The war in Ukraine is sending oil and food prices sharply higher, fueling inflation and sapping consumer spending, especially in Europe. COVID-19 infections in China, meanwhile, have led to some tough, business-slowing restrictions that threaten to restrain the world’s second-largest economy and worsen snarled supply chains.

“The old, pre-corona equilibrium, with low inflation, ultraloose monetary policy, and low geopolitical risk premiums no longer holds,” said Andreas Koester, head of portfolio management at Union Investment in Frankfurt, Germany.

“Now we are in a transition to a new, post-corona equilibrium, of which only the outlines are visible, such as higher inflation levels or a return to great power competition on the international scene,” Koester added.

The shift by central banks, especially the Fed, toward higher interest rates has reversed the spectacular rise in stock prices spurred by massive support for markets after the pandemic hit in early 2020. Markets are bracing for more bigger-than-usual hikes, on top of some discouraging signals about the economy and corporate profits, including a record-low preliminary reading on consumer sentiment soured by high gasoline prices.
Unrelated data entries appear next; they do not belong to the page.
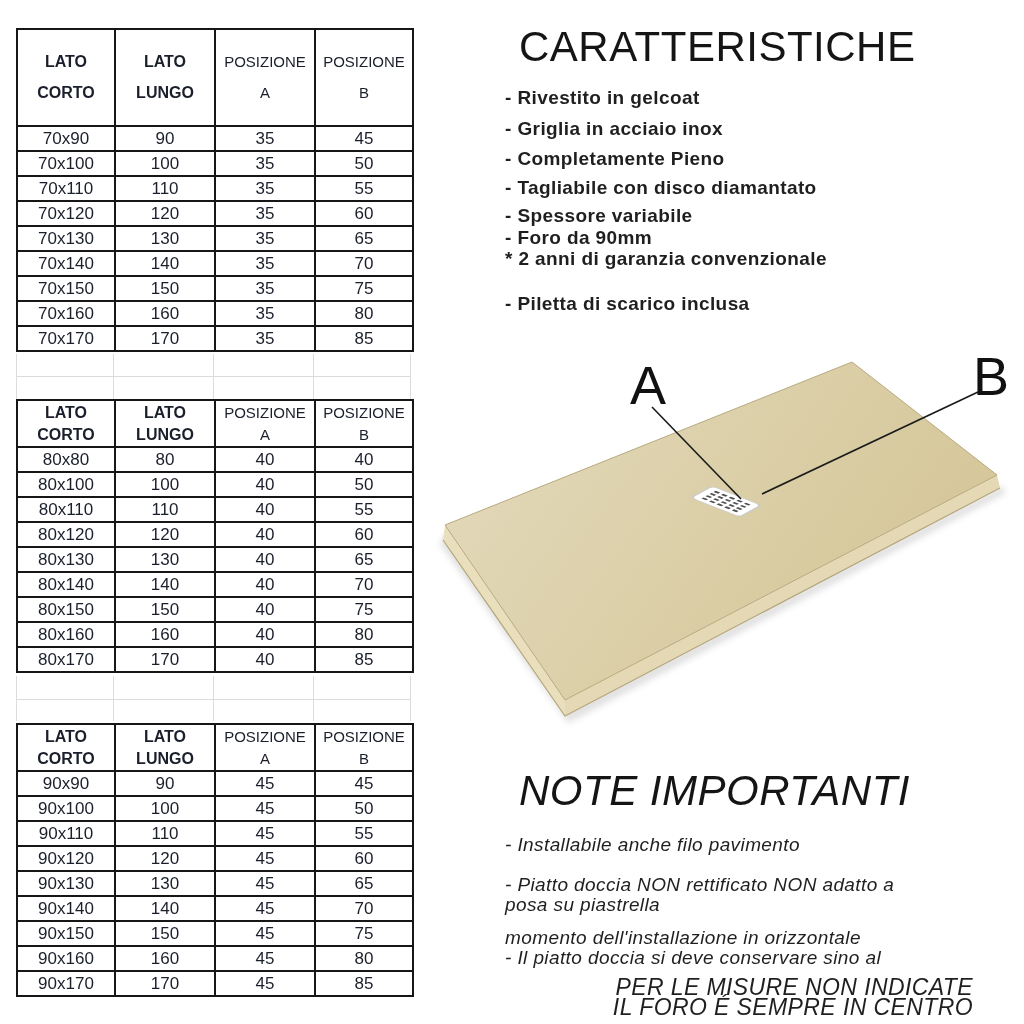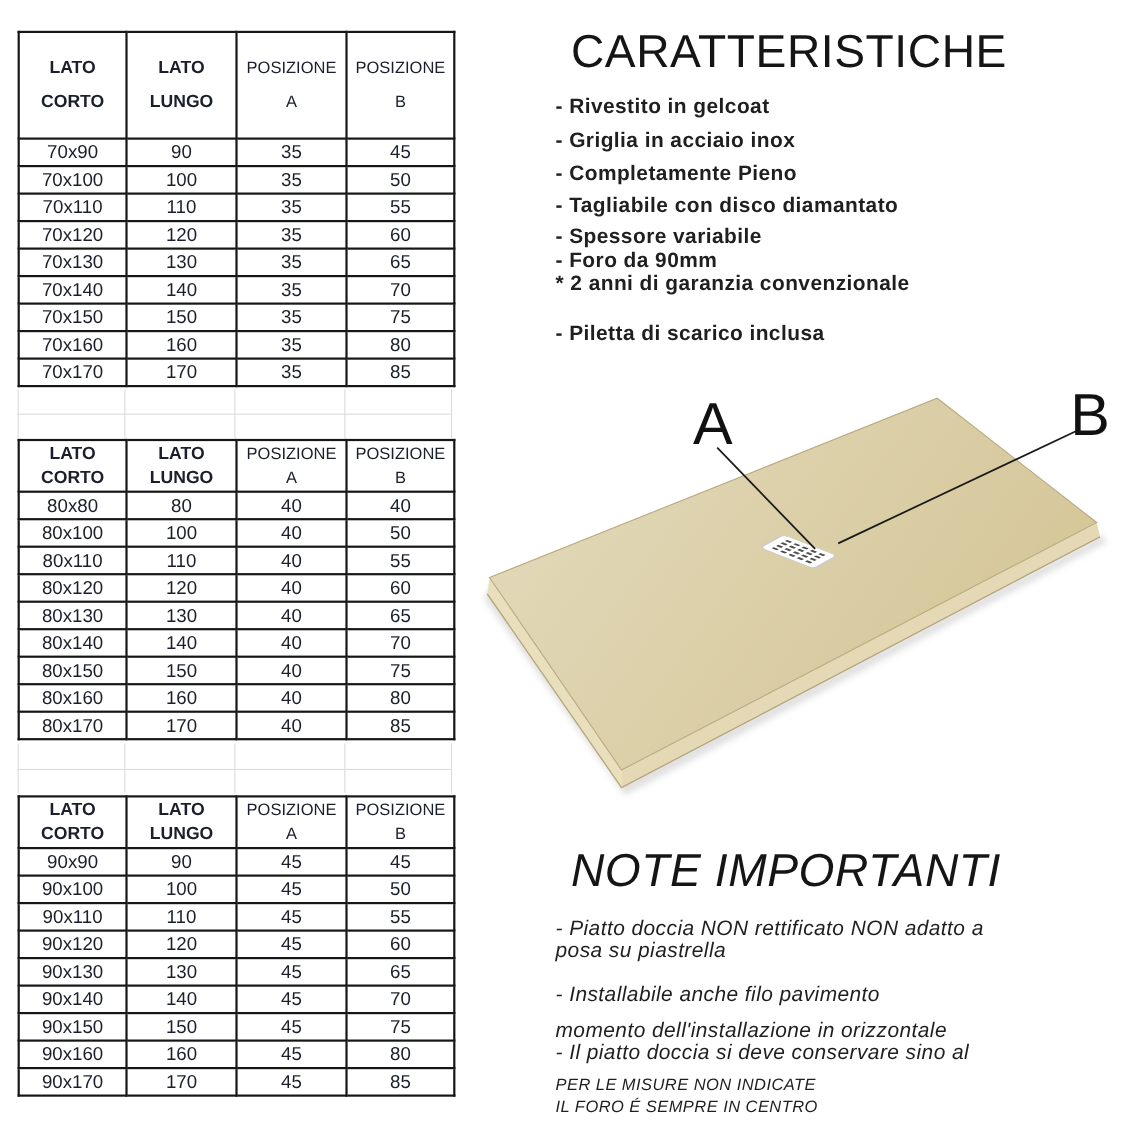--- a/index.html
+++ b/index.html
@@ -395,11 +395,11 @@
     <h1 class="block-title">NOTE IMPORTANTI</h1>
     <div class="note-list">
         <div class="list-item">
+          <div>- Installabile anche filo pavimento</div>
+        </div>
+        <div class="list-item">
           <div>- Piatto doccia NON rettificato NON adatto a</div>
           <div>posa su piastrella</div>
-        </div>
-        <div class="list-item">
-          <div>- Installabile anche filo pavimento</div>
         </div>
         <div class="list-item">
           <div>momento dell'installazione in orizzontale</div>

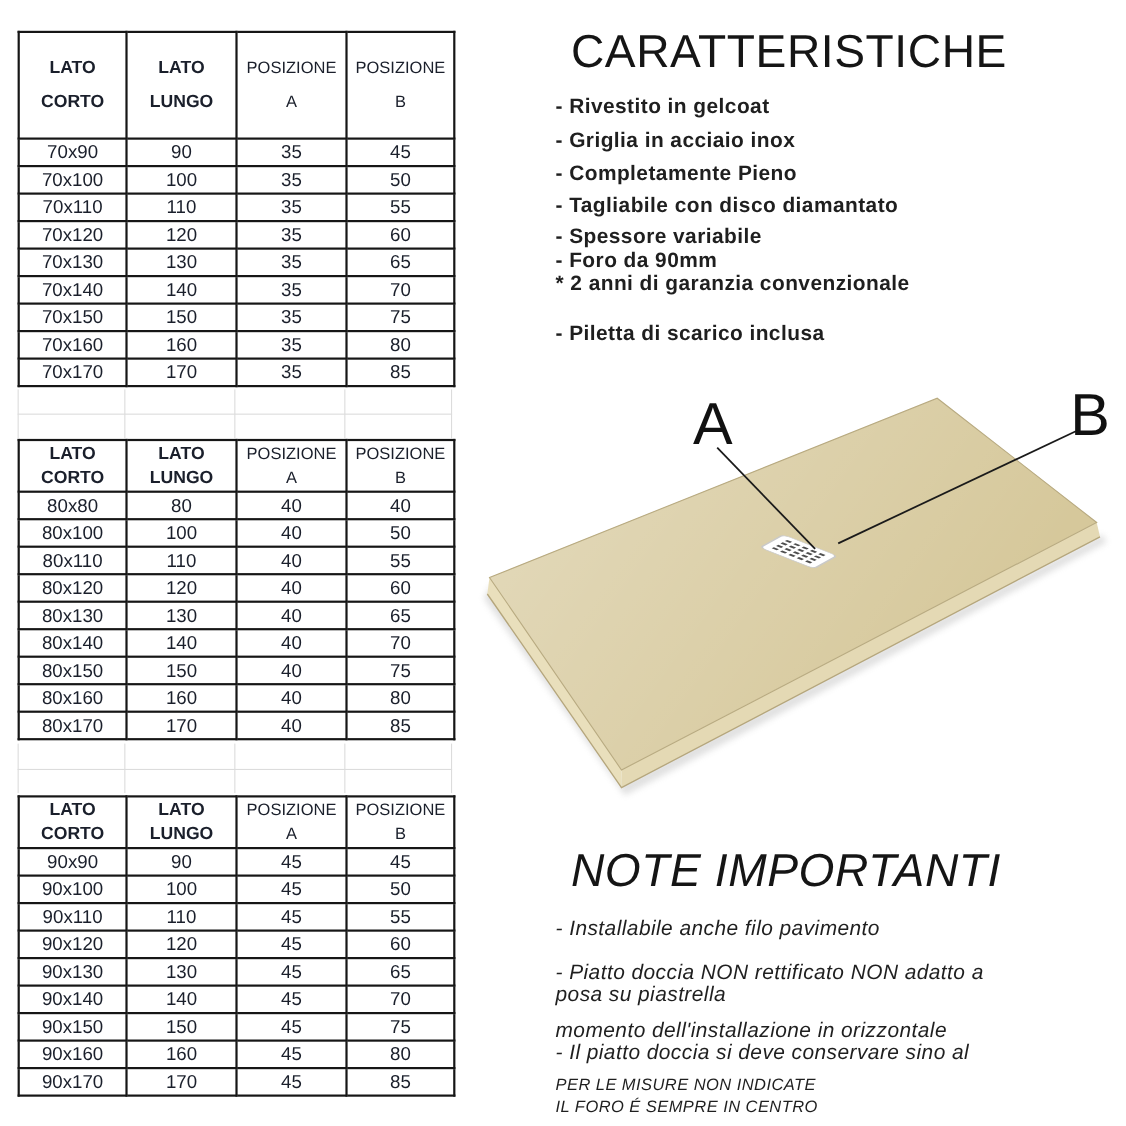--- a/index.html
+++ b/index.html
@@ -43,7 +43,7 @@
   .note-list .list-item{line-height:20px;}
   .note-list .list-item:nth-child(1){margin-bottom:20px}
   .note-list .list-item:nth-child(2){margin-bottom:13px}
-  .note-footer{margin-top:9px;width:468px;text-align:left;font-size:15px;
+  .note-footer{margin-top:9px;width:468px;text-align:right;font-size:23px;
                letter-spacing:0.4px;}
   .note-footer div{line-height:20px;}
Higher interest rate benchmarks raise returns on less speculative investments such as bonds, increasing their attractiveness relative to stocks. And the moves by design will slow the economy by making it more expensive to borrow.

The risk is central banks could cause a recession if they raise rates too high or too quickly. Last month, the Fed signaled additional rate increases of double the usual amount are likely in coming months. Consumer prices in the United States are at the highest level in four decades, and rose 8.6 percent in May compared with a year ago.